Aim of the task: Can you give all the records again without altering a single character?
*** Opening The input ***
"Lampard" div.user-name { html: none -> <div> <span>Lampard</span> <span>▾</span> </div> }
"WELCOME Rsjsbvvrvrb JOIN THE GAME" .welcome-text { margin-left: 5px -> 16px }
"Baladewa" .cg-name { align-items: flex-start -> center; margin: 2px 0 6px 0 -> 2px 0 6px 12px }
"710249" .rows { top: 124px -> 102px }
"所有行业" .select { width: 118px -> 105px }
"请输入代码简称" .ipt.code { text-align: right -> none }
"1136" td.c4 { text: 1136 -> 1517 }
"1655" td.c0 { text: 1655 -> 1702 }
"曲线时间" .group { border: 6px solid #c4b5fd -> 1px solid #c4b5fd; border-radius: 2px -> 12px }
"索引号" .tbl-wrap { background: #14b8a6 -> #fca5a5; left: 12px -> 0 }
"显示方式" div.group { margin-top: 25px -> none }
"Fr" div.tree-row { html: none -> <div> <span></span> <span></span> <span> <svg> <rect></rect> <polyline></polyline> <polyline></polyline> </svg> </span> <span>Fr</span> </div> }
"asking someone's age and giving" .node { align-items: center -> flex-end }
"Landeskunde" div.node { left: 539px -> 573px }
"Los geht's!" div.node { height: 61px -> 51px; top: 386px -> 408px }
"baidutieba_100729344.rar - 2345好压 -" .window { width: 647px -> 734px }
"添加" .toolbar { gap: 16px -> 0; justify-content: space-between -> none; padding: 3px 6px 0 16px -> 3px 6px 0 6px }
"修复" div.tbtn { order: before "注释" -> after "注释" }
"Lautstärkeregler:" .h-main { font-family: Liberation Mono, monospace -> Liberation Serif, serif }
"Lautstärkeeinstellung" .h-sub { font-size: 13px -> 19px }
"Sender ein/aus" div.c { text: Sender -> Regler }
*** Closing The input ***
Result of the exercise:
"Lampard" div.user-name { html: none -> <div> <span>Lampard</span> <span>▾</span> </div> }
"WELCOME Rsjsbvvrvrb JOIN THE GAME" .welcome-text { margin-left: 5px -> 16px }
"Baladewa" .cg-name { align-items: flex-start -> center; margin: 2px 0 6px 0 -> 2px 0 6px 12px }
"710249" .rows { top: 124px -> 102px }
"所有行业" .select { width: 118px -> 105px }
"请输入代码简称" .ipt.code { text-align: right -> none }
"1136" td.c4 { text: 1136 -> 1517 }
"1655" td.c0 { text: 1655 -> 1702 }
"曲线时间" .group { border: 6px solid #c4b5fd -> 1px solid #c4b5fd; border-radius: 2px -> 12px }
"索引号" .tbl-wrap { background: #14b8a6 -> #fca5a5; left: 12px -> 0 }
"显示方式" div.group { margin-top: 25px -> none }
"Fr" div.tree-row { html: none -> <div> <span></span> <span></span> <span> <svg> <rect></rect> <polyline></polyline> <polyline></polyline> </svg> </span> <span>Fr</span> </div> }
"asking someone's age and giving" .node { align-items: center -> flex-end }
"Landeskunde" div.node { left: 539px -> 573px }
"Los geht's!" div.node { height: 61px -> 51px; top: 386px -> 408px }
"baidutieba_100729344.rar - 2345好压 -" .window { width: 647px -> 734px }
"添加" .toolbar { gap: 16px -> 0; justify-content: space-between -> none; padding: 3px 6px 0 16px -> 3px 6px 0 6px }
"修复" div.tbtn { order: before "注释" -> after "注释" }
"Lautstärkeregler:" .h-main { font-family: Liberation Mono, monospace -> Liberation Serif, serif }
"Lautstärkeeinstellung" .h-sub { font-size: 13px -> 19px }
"Sender ein/aus" div.c { text: Sender -> Regler }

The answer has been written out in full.